Some of these can be explained in terms of the differing constraints; others are just deficiencies (missing features in pydoc). Why doesn't pydoc do... 1? Because of (d). 2? Because of (a). 3? Instead of one big page of trees, pydoc has little class trees on each module's page. 4? Missing feature. 5? Missing feature / didn't think it would be necessary. 6? pydoc does do this (breadcrumb links are in the header bar). 7? pydoc does do this (index link is in the header bar). 8? Because of (a). 9? Because of (c). 10? Because of (b). 11? Missing feature / didn't know there was an established convention. 12? (e): didn't want to impose a standard for describing variables. In most cases the type is redundant (the type is evident from the repr) and pydoc tends to be minimal about the use of space. 13? Missing feature. 14? Missing feature. 15? The bars on the left were intentionally placed there to provide context (as you scroll down a long page, it may not be visible what section you're in). You could say they're too fat though. 16? Because of (e). -- ?!ng
Ka-Ping Yee wrote:
Here are pydoc's constraints so you can see what it was trying to achieve:
(a) It tries to stick to "one module -> one file". (b) It tries not to present the same information twice. It tries to minimize dependencies... (c) on auxiliary files (d) on browsers (e) on code formatting
Just for comparison, some of epydoc's constraints were: - pretty/easy-to-navigate html output. - support for documenting "fields" (parameters, variables, etc). - a markup language that is very simple and clean, and has no hidden "gotcha" cases. - a markup language that is powerful enough for most people's needs when writing API docs. (Well, at least for *my* needs :) ) - robustness. - minimized dependencies on browsers (note that epydoc output looks quite good under text browsers like links, and old versions of netscape/ie). - maximized information density (though perhaps not as strongly maximized as it is for pydoc).
You may or may not agree that these constraints were good choices; perhaps they seem extreme to you. (There's a general philosophy of minimalism at work here: i wanted the viewer to be able to see a lot as quickly as possible.
I can appreciate minimalism, and I stand by my statement that pydoc is a great tool that fills a very useful niche.
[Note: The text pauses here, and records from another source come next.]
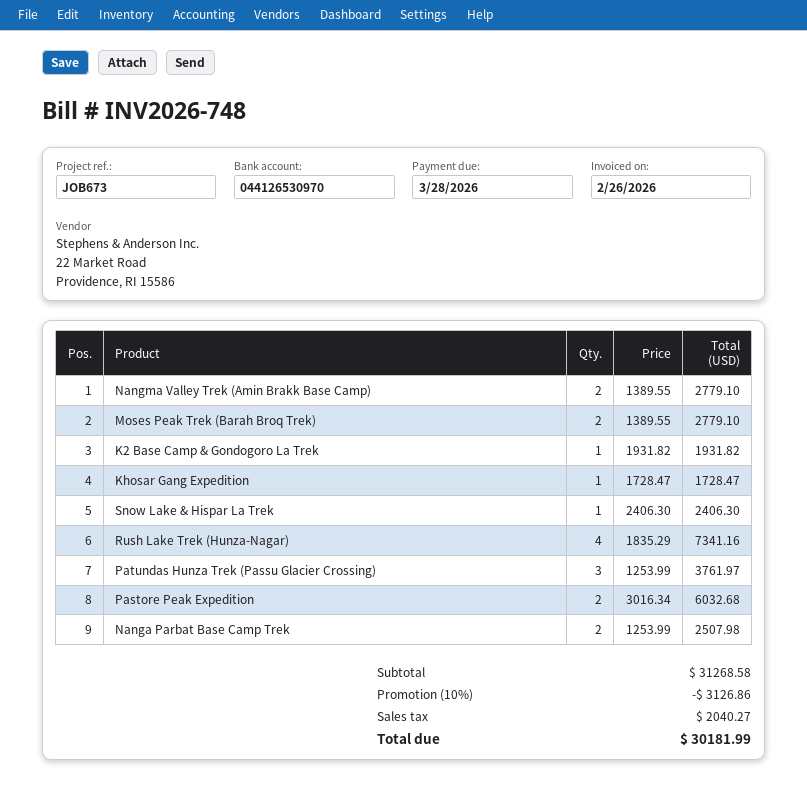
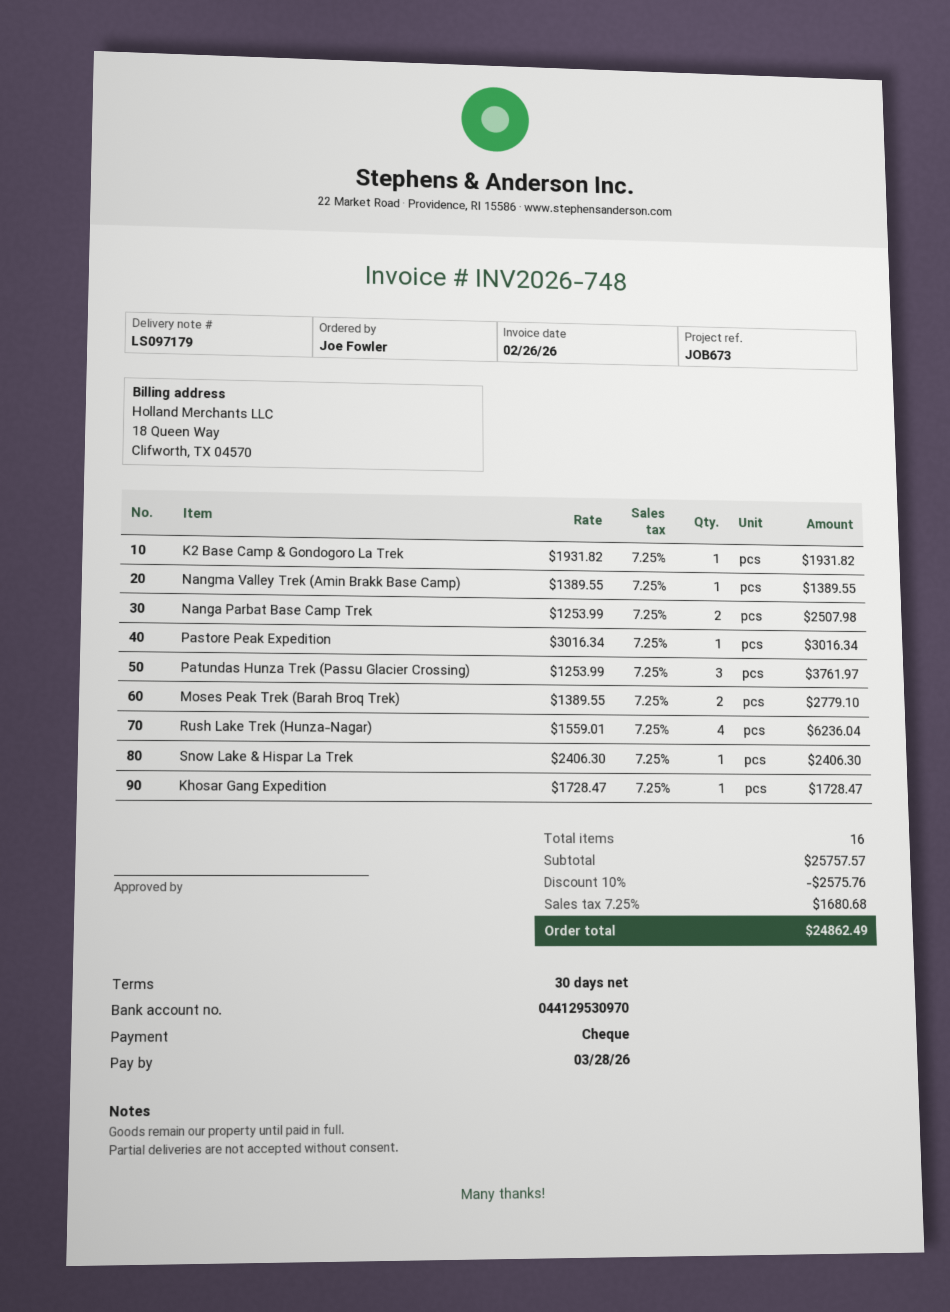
bank account: 044126530970 -> 044129530970
Nangma Valley Trek (Amin Brakk Base Camp): 2 x 1389.55 = 2779.10 -> 1 x 1389.55 = 1389.55
Rush Lake Trek (Hunza-Nagar): 4 x 1835.29 = 7341.16 -> 4 x 1559.01 = 6236.04
Pastore Peak Expedition: 2 x 3016.34 = 6032.68 -> 1 x 3016.34 = 3016.34
subtotal: 31268.58 -> 25757.57
discount: 10% = 3126.86 -> 10% = 2575.76
tax: 2040.27 -> 1680.68
total: 30181.99 -> 24862.49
I use it for its manpage-style output all the time.
1. Epydoc produces a frames-based table of contents.
1? Because of (d). [d=no dependency on browsers]
But note that the use of frames is totally optional for the viewer.
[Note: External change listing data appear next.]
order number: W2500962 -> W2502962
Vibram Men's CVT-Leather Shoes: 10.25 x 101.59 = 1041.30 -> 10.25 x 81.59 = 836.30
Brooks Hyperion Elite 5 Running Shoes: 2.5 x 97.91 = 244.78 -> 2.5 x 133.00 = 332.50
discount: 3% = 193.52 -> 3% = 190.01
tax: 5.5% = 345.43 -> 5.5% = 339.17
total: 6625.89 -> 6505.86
3. Epydoc creates a "trees" page with class & module hierarchies.
3? Instead of one big page of trees, pydoc has little class trees on each module's page.
This makes it harder to see how classes defined in different modules relate to each other.
2. Epydoc provides a "show/hide private" toggle button.
2? Because of (a). [a=one module/file]
8. Epydoc documents each class on its own page.
8? Because of (a). [a=one module/file]
What's the reasoning behind the one module/file criteria? I decided to put each class and method on its own page, because they seemed to be about the right sized conceptual "chunk." Also, this means that the "nesting" of objects on any given page is just 1-deep (modules->vars, modules->classes, classes->methods, classes->vars, etc.), whereas one module/file gives 2-deep nesting (modules->classes->methods, etc).
9. Epydoc uses external css stylesheets to allow for more customizable output.
9? Because of (c). [c=no dependance on auxilliary files]
The stylesheet can be safely ignored, and the pages still come out looking pretty nice. Is the reasoning behind this that you want to be able to grab a single html file by itself, and copy it somewhere? This suggests that one difference between pydoc and epydoc is that I think of the set of docs created by epydoc as a single coherent whole (that shouldn't every really be split up), whereas it seems like you think of the docs created by pydoc as a set of related but independant files.
10. Functions, methods, and variables are described with a shorter summary table and a longer details list.
10? Because of (b). [b=no repetition of information]
That seems pretty reasonable, but if the docstrings get long, it can make it hard to scan through and quickly see what a module/class provides.
11. Epydoc parses builtin function signatures.
11? Missing feature / didn't know there was an established convention.
I seem to remember seeing a convention written in the python style guide somewhere that builtin functions should start with a 1-line signature (since the signature can't be divined via inspection). This convention is certainly followed by __builtin__, sys, os, os.path, etc. Feel free to rip out my algorithm and adapt it to your own code. It's in epydoc.objdoc.FuncDoc._init_builtin_signature, on line 1313 of epydoc/objdoc.py. It currently handles just about everything except for "zip" which I argue doesn't quite follow the normal conventions: zip(seq1 [, seq2 [...]]) -> [(seq1[0], seq2[0] ...), (...)] (I think my algorithm would recognize it with another comma either before or after the inner "[".) On the subject of ripping code from epydoc, there's other code that you might want to rip for inspect.py. E.g., see epydoc.uid._find_builtin_obj_module and epydoc.uid._find_function_module, which are more robust than the corresponding functionality provided by inspect.py.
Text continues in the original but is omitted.